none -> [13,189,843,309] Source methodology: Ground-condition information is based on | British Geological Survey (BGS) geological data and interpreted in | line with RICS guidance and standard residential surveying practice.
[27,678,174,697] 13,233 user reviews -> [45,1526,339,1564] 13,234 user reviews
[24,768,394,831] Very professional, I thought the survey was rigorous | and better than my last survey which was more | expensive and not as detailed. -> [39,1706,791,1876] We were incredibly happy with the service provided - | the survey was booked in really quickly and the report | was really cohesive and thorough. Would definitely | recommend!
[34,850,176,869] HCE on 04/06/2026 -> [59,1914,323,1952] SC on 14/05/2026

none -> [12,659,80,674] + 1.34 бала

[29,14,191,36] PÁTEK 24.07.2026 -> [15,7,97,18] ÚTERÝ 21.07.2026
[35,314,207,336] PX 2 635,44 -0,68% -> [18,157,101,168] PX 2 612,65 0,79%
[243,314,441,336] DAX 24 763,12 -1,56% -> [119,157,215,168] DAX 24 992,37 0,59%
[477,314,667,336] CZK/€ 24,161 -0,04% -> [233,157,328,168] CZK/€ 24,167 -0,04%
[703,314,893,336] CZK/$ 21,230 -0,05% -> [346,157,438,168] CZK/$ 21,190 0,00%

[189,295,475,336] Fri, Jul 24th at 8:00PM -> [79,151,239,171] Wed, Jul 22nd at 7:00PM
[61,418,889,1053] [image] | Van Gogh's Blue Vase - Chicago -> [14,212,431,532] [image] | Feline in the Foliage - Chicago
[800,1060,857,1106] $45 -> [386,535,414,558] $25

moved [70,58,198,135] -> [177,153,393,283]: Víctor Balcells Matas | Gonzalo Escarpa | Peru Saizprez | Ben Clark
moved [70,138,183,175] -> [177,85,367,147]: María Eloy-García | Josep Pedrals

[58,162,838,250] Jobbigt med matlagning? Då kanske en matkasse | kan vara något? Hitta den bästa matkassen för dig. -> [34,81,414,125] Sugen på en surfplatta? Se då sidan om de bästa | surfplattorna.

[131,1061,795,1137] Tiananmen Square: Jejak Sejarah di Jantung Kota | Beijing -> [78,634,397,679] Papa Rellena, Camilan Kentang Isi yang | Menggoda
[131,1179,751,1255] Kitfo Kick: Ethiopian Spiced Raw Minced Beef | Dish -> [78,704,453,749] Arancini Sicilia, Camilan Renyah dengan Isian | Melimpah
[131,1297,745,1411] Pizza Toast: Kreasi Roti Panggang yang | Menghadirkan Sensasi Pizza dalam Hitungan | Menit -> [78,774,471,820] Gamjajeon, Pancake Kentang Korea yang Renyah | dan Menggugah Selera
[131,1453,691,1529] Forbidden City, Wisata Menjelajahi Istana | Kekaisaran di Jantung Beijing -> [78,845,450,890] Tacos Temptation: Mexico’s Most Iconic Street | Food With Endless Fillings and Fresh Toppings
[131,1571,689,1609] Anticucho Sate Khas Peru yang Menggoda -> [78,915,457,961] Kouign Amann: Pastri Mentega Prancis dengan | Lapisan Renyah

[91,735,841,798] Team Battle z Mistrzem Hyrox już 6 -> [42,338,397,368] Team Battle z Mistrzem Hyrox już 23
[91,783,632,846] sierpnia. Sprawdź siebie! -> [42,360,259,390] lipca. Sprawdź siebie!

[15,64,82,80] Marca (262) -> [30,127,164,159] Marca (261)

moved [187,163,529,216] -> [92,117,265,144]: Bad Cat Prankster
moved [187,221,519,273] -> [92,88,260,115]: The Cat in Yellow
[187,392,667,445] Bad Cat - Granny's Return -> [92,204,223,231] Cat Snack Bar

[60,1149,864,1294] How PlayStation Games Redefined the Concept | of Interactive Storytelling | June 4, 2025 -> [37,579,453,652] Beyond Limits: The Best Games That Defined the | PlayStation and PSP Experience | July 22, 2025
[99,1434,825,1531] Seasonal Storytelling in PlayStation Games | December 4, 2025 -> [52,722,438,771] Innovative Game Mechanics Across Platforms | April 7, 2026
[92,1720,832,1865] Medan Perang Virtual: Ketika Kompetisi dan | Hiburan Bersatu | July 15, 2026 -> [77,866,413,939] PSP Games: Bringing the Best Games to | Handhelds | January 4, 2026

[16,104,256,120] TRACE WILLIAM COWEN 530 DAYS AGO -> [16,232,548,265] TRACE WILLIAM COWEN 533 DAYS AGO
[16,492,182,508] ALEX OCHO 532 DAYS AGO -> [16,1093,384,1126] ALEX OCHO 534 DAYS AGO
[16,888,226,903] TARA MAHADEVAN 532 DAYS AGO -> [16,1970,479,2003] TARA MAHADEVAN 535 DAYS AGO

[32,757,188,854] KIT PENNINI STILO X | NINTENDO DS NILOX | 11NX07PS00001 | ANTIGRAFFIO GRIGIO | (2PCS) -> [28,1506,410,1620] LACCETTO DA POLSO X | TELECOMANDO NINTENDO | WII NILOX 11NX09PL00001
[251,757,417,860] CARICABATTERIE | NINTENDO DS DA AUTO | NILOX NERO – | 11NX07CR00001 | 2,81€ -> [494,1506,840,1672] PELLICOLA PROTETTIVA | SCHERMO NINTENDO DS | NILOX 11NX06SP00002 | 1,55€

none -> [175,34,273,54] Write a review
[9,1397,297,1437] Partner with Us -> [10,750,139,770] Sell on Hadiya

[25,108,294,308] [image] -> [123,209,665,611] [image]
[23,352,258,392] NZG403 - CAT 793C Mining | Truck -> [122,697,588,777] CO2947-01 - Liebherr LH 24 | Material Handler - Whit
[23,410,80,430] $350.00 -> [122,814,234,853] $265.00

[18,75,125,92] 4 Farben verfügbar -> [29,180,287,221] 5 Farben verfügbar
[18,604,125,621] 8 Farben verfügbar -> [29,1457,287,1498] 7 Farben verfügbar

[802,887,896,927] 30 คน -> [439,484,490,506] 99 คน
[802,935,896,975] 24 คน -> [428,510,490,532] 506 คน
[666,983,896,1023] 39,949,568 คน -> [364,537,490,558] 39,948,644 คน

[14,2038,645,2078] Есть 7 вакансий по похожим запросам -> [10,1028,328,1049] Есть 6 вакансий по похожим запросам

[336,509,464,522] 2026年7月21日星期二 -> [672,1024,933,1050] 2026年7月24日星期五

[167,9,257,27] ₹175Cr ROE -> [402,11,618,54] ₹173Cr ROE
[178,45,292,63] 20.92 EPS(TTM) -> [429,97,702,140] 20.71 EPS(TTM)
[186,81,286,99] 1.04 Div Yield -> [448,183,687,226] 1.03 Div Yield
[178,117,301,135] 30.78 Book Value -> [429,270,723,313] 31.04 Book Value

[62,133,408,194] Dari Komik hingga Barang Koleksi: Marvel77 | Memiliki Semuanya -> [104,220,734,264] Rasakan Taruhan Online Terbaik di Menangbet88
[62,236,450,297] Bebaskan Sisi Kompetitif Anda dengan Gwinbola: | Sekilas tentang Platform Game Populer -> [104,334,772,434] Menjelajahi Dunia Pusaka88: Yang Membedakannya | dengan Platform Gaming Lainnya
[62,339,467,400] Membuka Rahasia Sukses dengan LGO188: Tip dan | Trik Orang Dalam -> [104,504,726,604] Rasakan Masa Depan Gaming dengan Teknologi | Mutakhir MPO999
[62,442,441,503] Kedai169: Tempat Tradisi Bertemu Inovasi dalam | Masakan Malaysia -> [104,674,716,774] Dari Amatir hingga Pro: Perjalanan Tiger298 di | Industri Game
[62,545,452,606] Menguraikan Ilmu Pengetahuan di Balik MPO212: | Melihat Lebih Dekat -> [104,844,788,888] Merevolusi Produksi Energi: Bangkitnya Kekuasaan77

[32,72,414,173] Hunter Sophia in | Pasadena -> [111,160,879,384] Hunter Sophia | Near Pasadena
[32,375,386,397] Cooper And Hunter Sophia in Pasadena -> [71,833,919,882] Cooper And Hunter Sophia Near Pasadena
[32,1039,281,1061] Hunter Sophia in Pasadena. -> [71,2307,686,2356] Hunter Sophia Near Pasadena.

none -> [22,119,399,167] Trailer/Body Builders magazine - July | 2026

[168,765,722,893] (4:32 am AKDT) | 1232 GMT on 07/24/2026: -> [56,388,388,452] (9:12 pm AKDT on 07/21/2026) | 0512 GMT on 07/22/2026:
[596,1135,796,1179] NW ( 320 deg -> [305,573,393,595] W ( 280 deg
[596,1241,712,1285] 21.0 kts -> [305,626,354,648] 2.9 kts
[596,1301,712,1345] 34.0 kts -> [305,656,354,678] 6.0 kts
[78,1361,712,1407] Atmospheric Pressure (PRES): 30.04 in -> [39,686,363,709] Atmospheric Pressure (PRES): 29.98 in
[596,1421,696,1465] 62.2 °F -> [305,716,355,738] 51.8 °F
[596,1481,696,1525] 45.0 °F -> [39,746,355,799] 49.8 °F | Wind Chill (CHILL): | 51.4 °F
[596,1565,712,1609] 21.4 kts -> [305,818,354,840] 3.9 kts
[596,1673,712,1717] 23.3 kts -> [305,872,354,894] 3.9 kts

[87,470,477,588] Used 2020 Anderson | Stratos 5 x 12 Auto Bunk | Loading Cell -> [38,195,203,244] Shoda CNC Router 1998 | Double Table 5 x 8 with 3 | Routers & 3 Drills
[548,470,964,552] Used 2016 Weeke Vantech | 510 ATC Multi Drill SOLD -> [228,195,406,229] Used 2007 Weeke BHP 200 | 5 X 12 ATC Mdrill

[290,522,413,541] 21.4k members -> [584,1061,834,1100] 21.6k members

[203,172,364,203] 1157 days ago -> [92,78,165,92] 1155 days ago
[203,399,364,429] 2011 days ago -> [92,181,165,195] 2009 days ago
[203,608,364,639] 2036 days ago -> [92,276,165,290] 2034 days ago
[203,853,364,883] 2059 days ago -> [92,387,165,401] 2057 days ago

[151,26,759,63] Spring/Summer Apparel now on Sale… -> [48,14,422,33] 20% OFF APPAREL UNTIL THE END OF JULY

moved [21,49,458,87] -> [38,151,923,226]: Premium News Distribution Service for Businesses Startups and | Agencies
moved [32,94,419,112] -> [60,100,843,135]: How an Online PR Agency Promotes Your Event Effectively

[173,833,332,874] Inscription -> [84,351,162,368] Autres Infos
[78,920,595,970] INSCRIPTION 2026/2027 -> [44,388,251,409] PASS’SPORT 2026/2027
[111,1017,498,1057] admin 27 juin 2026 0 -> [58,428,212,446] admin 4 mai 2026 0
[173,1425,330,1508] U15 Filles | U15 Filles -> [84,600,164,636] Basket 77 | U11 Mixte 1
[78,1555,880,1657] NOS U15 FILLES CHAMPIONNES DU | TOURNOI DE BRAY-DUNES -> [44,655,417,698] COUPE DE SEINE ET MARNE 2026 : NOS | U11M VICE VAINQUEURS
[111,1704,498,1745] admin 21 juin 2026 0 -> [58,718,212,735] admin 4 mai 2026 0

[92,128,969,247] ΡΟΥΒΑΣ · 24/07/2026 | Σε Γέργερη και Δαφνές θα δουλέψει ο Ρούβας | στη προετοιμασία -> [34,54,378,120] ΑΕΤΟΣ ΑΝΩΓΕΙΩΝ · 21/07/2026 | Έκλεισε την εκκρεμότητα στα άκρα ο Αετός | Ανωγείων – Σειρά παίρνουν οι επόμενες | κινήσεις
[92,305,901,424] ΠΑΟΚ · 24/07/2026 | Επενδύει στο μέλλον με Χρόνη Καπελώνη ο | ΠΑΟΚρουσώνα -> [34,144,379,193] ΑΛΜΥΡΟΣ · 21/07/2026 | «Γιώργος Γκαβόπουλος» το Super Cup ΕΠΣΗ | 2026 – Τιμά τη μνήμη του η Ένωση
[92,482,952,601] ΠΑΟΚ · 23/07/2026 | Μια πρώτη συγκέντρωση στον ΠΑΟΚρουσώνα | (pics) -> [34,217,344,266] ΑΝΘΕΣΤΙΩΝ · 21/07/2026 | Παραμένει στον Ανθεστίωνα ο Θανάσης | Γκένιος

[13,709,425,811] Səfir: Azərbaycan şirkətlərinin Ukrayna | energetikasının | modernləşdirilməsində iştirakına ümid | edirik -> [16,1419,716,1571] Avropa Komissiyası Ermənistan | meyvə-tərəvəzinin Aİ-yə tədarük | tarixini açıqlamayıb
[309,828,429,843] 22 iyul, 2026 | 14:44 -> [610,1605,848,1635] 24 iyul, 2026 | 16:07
========================================
WHAT THE TASK REQUIRES
Working from the records above, write out verbatim only the lines from the line containing "[111,1017,498,1057] admin 27" through the line containing "[78,1555,880,1657] NOS U15".

PROBLEM SOLUTION
[111,1017,498,1057] admin 27 juin 2026 0 -> [58,428,212,446] admin 4 mai 2026 0
[173,1425,330,1508] U15 Filles | U15 Filles -> [84,600,164,636] Basket 77 | U11 Mixte 1
[78,1555,880,1657] NOS U15 FILLES CHAMPIONNES DU | TOURNOI DE BRAY-DUNES -> [44,655,417,698] COUPE DE SEINE ET MARNE 2026 : NOS | U11M VICE VAINQUEURS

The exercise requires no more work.